CSV woes and SubString documentation

anon67531922 · December 23, 2017, 5:57am

Hi,

I have a small csv file with 8 columns and 48 rows. The first two columns are strings and the remaining columns are floats.

My goal: For each row, extract the first two strings and parse the remaining floats into a vector and create an instance of a custom type

MyType(s1::String,s2::String,v::Vector{Float64}

At first, it seemed like a natural candidate for CSV and Query. I know my coding ability sucks, but I can almost write it by hand faster than my code is reading that small file. It is taking 6 seconds to read and parse using CSV.read and Query. Digging around, I found a comment that DataFrames are slow if you are manipulating rows, which is what I was doing.

I then used DataFrames.stack to turn my rows into columns, but that was even slower (~8 seconds).

My latest attempt is to use Base.readcsv.

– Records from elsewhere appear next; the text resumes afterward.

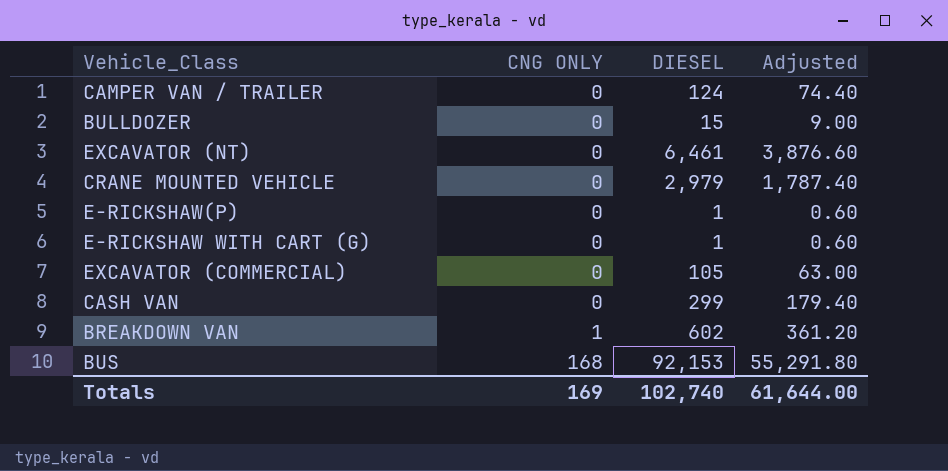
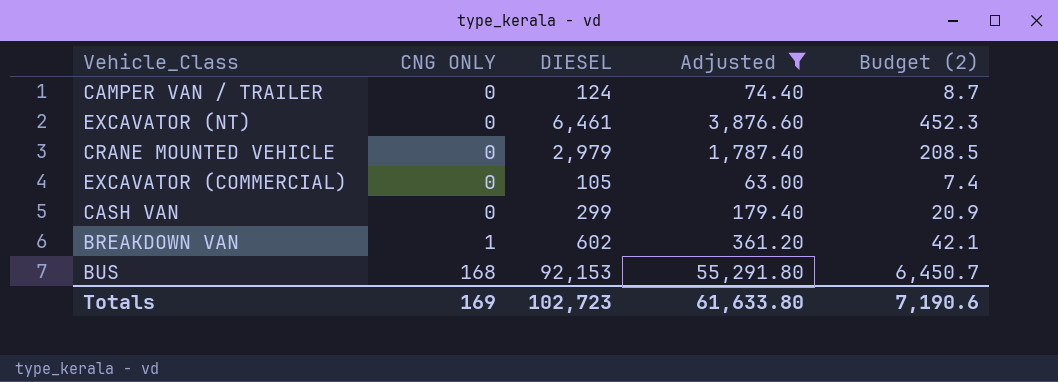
filter: none -> Adjusted >= 63.00
column Budget (2) | formula: none -> [DIESEL] * 0.07
Totals | DIESEL: 102,740 -> 102,723
Totals | Adjusted: 61,644.00 -> 61,633.80

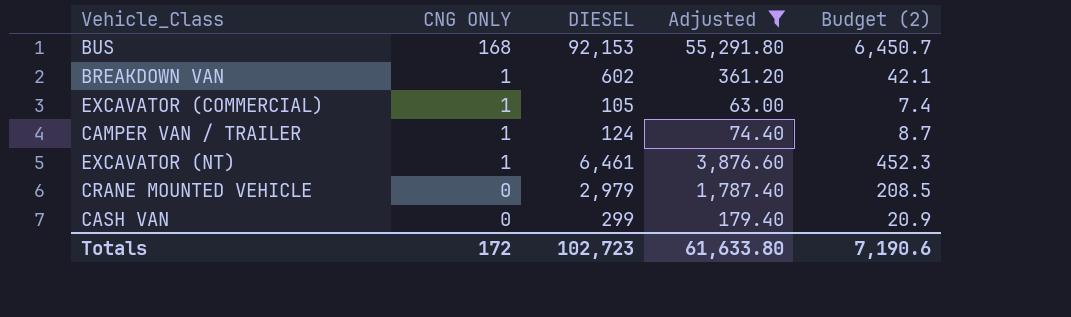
row order: CNG ONLY ascending -> CNG ONLY descending
EXCAVATOR (COMMERCIAL) | CNG ONLY: 0 -> 1
CAMPER VAN / TRAILER | CNG ONLY: 0 -> 1
EXCAVATOR (NT) | CNG ONLY: 0 -> 1
Totals | CNG ONLY: 169 -> 172

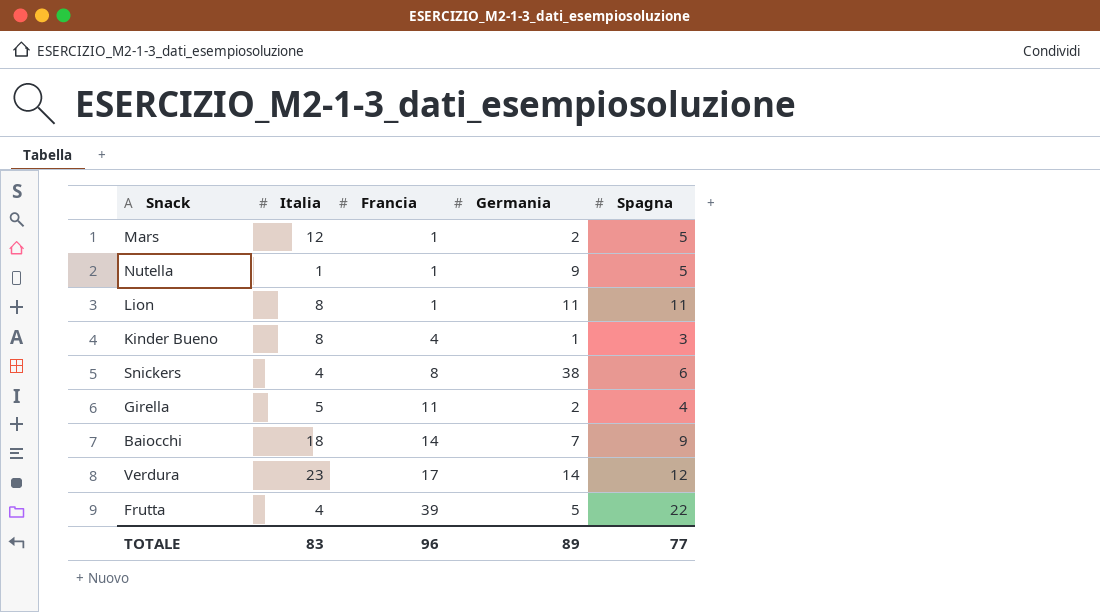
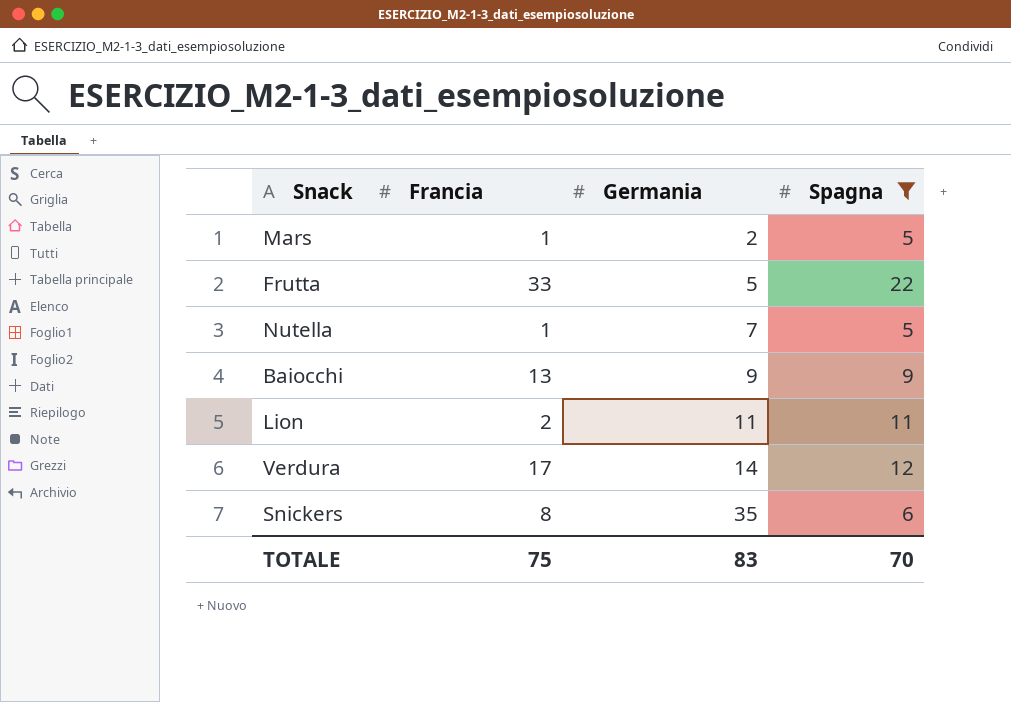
filter: none -> Spagna >= 5
row order: Francia ascending -> Germania ascending
column Italia | position: 2 -> none
Frutta | Francia: 39 -> 33
Nutella | Germania: 9 -> 7
Baiocchi | Francia: 14 -> 13
Baiocchi | Germania: 7 -> 9
Lion | Francia: 1 -> 2
Snickers | Germania: 38 -> 35
TOTALE | Francia: 96 -> 75
TOTALE | Germania: 89 -> 83
TOTALE | Spagna: 77 -> 70

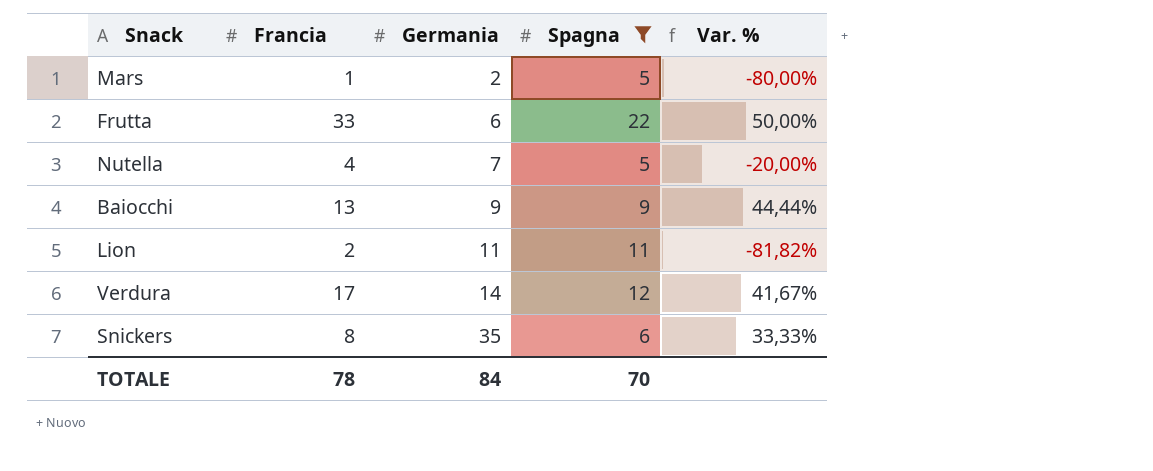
column Var. % | formula: none -> ([Francia] - [Spagna]) / [Spagna]
Frutta | Germania: 5 -> 6
Nutella | Francia: 1 -> 4
TOTALE | Francia: 75 -> 78
TOTALE | Germania: 83 -> 84

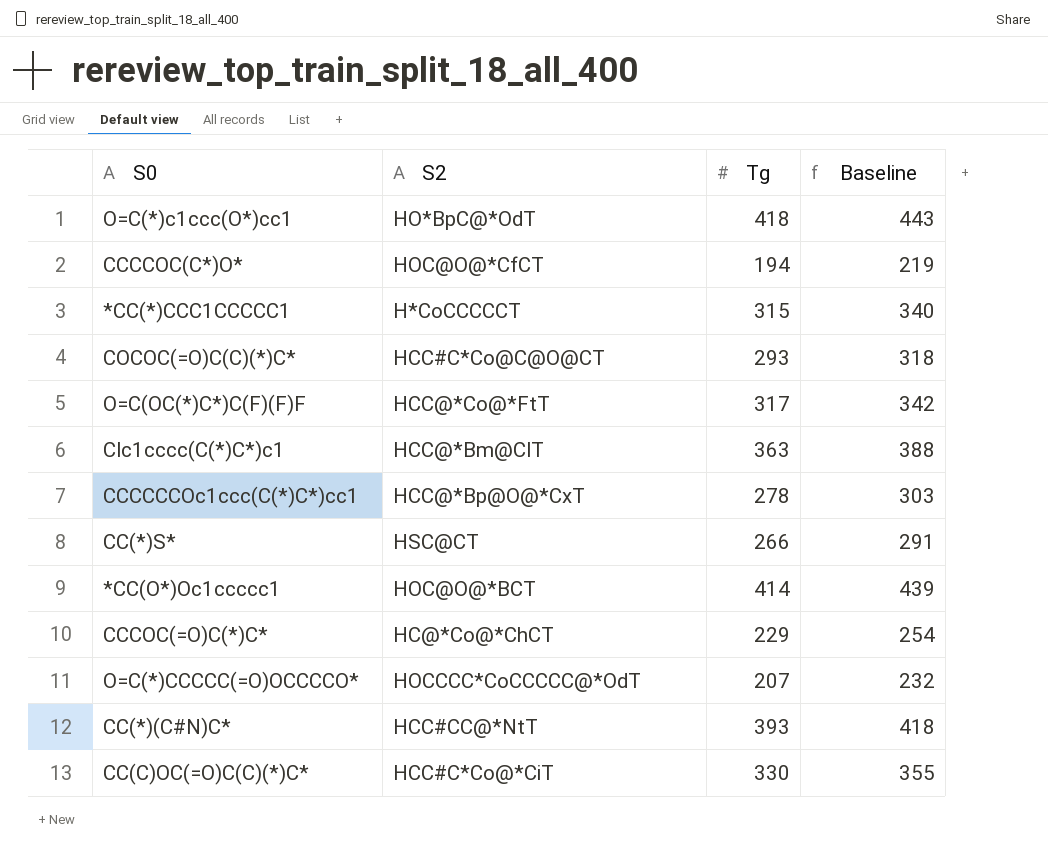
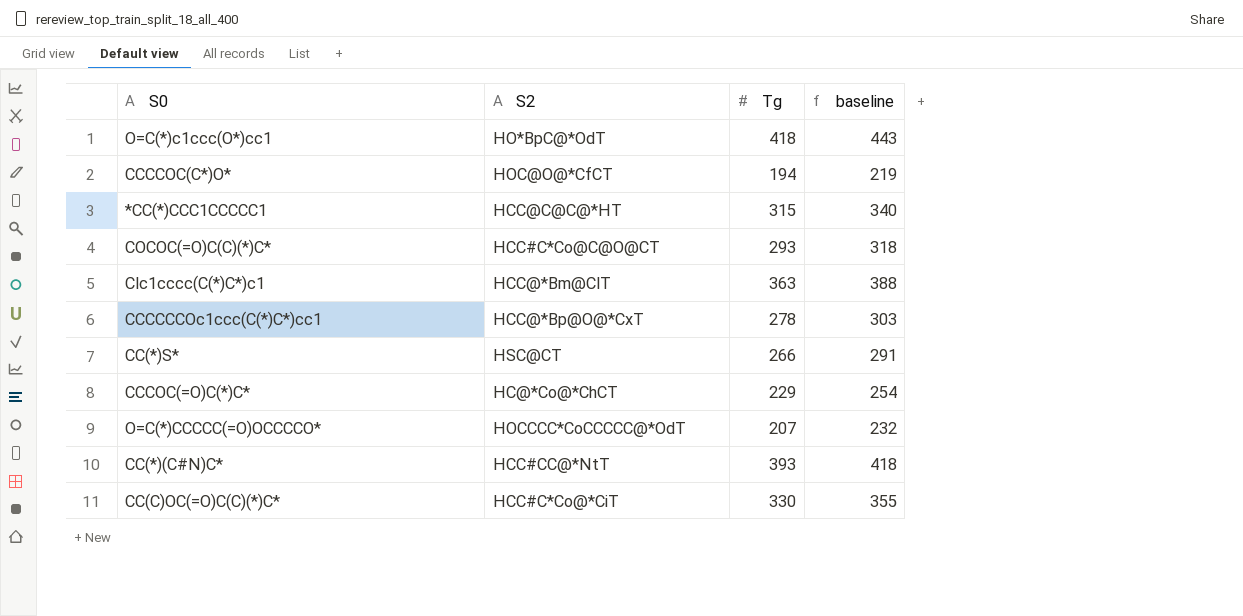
column name: Baseline -> baseline
row O=C(OC(*)C*)C(F)(F)F: HCC@*Co@*FtT | 317 | 342 -> none
row *CC(O*)Oc1ccccc1: HOC@O@*BCT | 414 | 439 -> none
*CC(*)CCC1CCCCC1 | S2: H*CoCCCCCT -> HCC@C@C@*HT

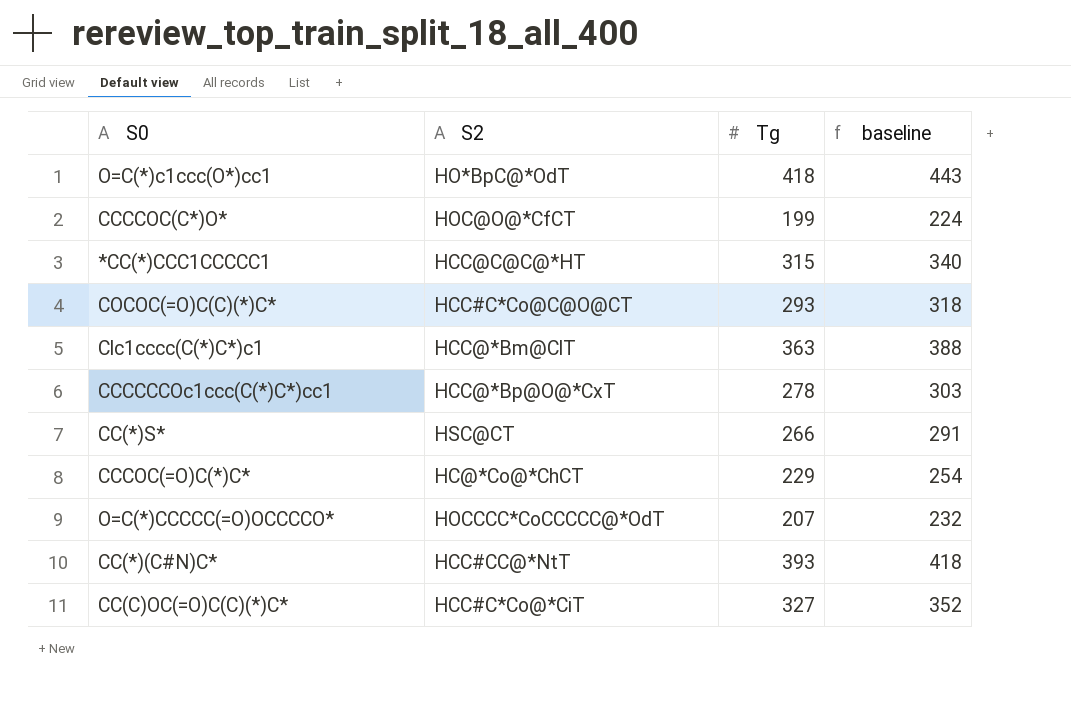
CCCCOC(C*)O* | Tg: 194 -> 199
CCCCOC(C*)O* | baseline: 219 -> 224
CC(C)OC(=O)C(C)(*)C* | Tg: 330 -> 327
CC(C)OC(=O)C(C)(*)C* | baseline: 355 -> 352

This reads my CSV into a 2d array, which seems like something I can work with, but when I access on element of the first two columns, the type is SubString{String}. I can’t seem to be able to find any documentation for SubString and I need a String. How can I get a String from a SubString{String}?

Any ideas would be appreciated. Thanks

PS: I know the first time to run any function is slow, but I will only ever run this function once since I only need to load the data to memory once.

rdeits · December 23, 2017, 6:08am

It will be a lot easier to help if you can provide a working example of your data and the code you have so far. Can you post a reproducible example?

How can I get a String from a SubString{String}?

convert(String, x)

anon67531922 · December 23, 2017, 6:14am

Thanks. I could swear I tried that It is that intense stress thing again. Appreciate the help

davidanthoff · December 23, 2017, 6:27am

This is actually a nice case where Query.jl’s briding of the relational world with the julia type system works well. Here is how I’d do it:

using FileIO, CSVFiles, Query

data = load("rep.csv") |> @map(MyType(_.s1, _.s2, values(_)[3:end])) |> collect

That should give you a Vector{MyType}.

I have no good solution for the speed problem when you run this for the first time, other than hoping for some wonders around precompilation to happen at some point

anon67531922 · December 23, 2017, 7:34am

Thanks @davidanthoff! This looks like a beautiful solution I wasn’t aware of FilesIO and IterableTables

I have a small problem. There is a \ufeff at the beginning of my CSV file and I’m having trouble getting rid of it and it is corrupting s1 so I can’t get your trick to work

Any ideas?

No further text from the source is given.